Read Winter's Edge: A Post Apocalyptic/Dystopian Adventure (Outzone Drifter Series Book 1) Online
Authors: Mike Sheridan
The conductor looked at him a moment longer, then crawled along the aisle on his knees. When he reached the top of the bus, he turned by the front seat and went down the steps. Brogan heard the bolts slide back, and a second later the door opened and the conductor came running back up the stairs again.
Without a word, Brogan brushed past him, down to the entrance step. Crouching on his heels by the door, he cupped his hands around his mouth and hollered out.
“Hey, you guys! We can’t get any closer. You’re going to have to make a run for it!”
A man’s voice responded almost right away. “One minute!” he yelled. “We’re coming out!”
“Send the women out first!” Brogan yelled back. “We’ll give them some covering fire!”
He went back into the cabin and crouched down on one leg.
“Okay, everyone!” he shouted. “Let’s give these people a fighting chance to get on board! We need to lay down some suppressing fire for them. Give it everything you got!”
A moment later the sound of gunfire intensified around the bus as every man and woman on board began firing simultaneously. Brogan went down the steps again and waved his arms. “Come on out!” he yelled. “Start moving!”
A woman stuck her head tentatively out the door of the shack, then began running. She turned around and beckoned to somebody inside. A moment later, the teenage girl followed her mother out. The two sprinted as fast as they could, running side by side. The third woman came out next and hurried after them.
The first two covered the initial sixty yards quickly. When they reached the waterlogged hollow they slowed down dramatically. After a few yards, the mother stumbled and fell onto her hands and knees. Her daughter stooped down and pulled her to her feet, and the two started running again.

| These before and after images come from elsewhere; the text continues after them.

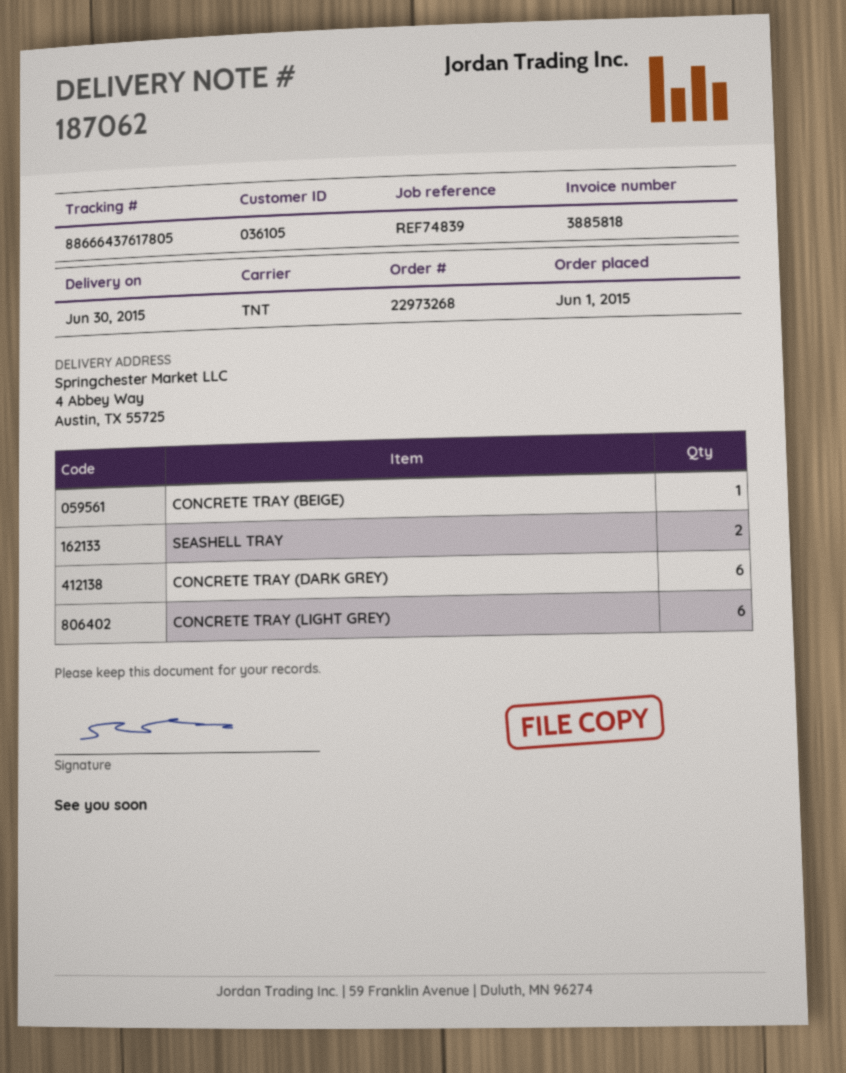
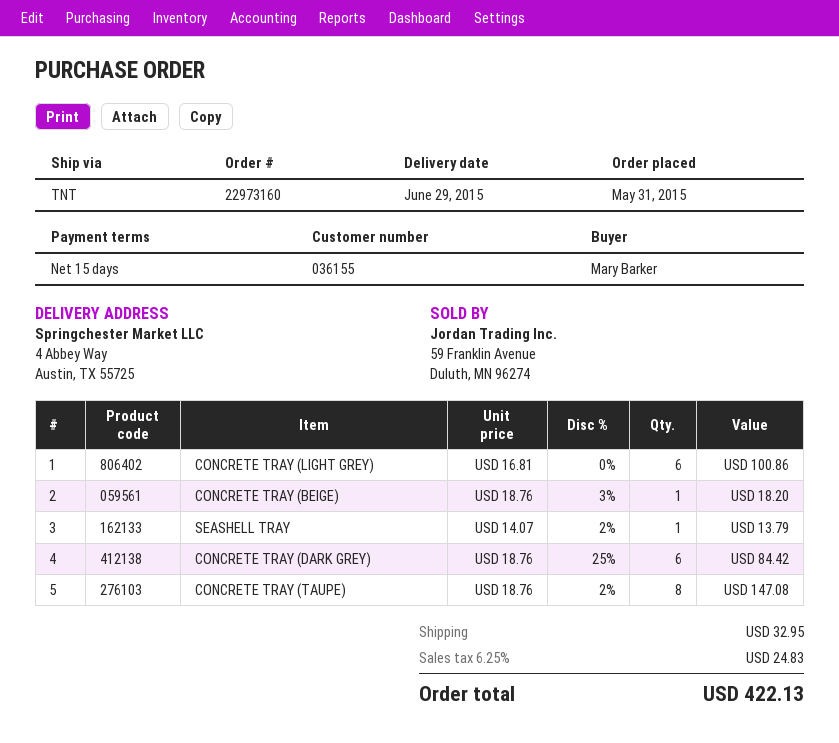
order number: 22973268 -> 22973160
order date: 2015-06-01 -> 2015-05-31
delivery date: 2015-06-30 -> 2015-06-29
customer number: 036105 -> 036155
SEASHELL TRAY: 2 -> 1
CONCRETE TRAY (TAUPE): none -> 8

They were out of breath now, both tiring and panicky, struggling to make progress through the thick mud of the hollow. From inside the bus, a steady stream of fire kept the bandits pinned down.
“Keep going!” Brogan bellowed.
Moments later the two women made it to the door of the bus. The mother shoved her daughter ahead of her. Brogan reached down and pulled the exhausted girl inside, practically dragging her up the steps, and her mother clambered in after her. Moments later, the third woman joined them.
Two men made a break for it next. They burst out of the building and began running with their heavy packs on their backs. Brogan shook his head. All the possessions in the world wouldn’t mean a thing to either of them with a bullet in the head. There was no sign of the tall man yet.
In the bus, the girl lay on the floor leaning against a seat. Between heavy sobs, she tried to catch her breath. Her mother sat beside her, her face buried in her hands, crying desperately.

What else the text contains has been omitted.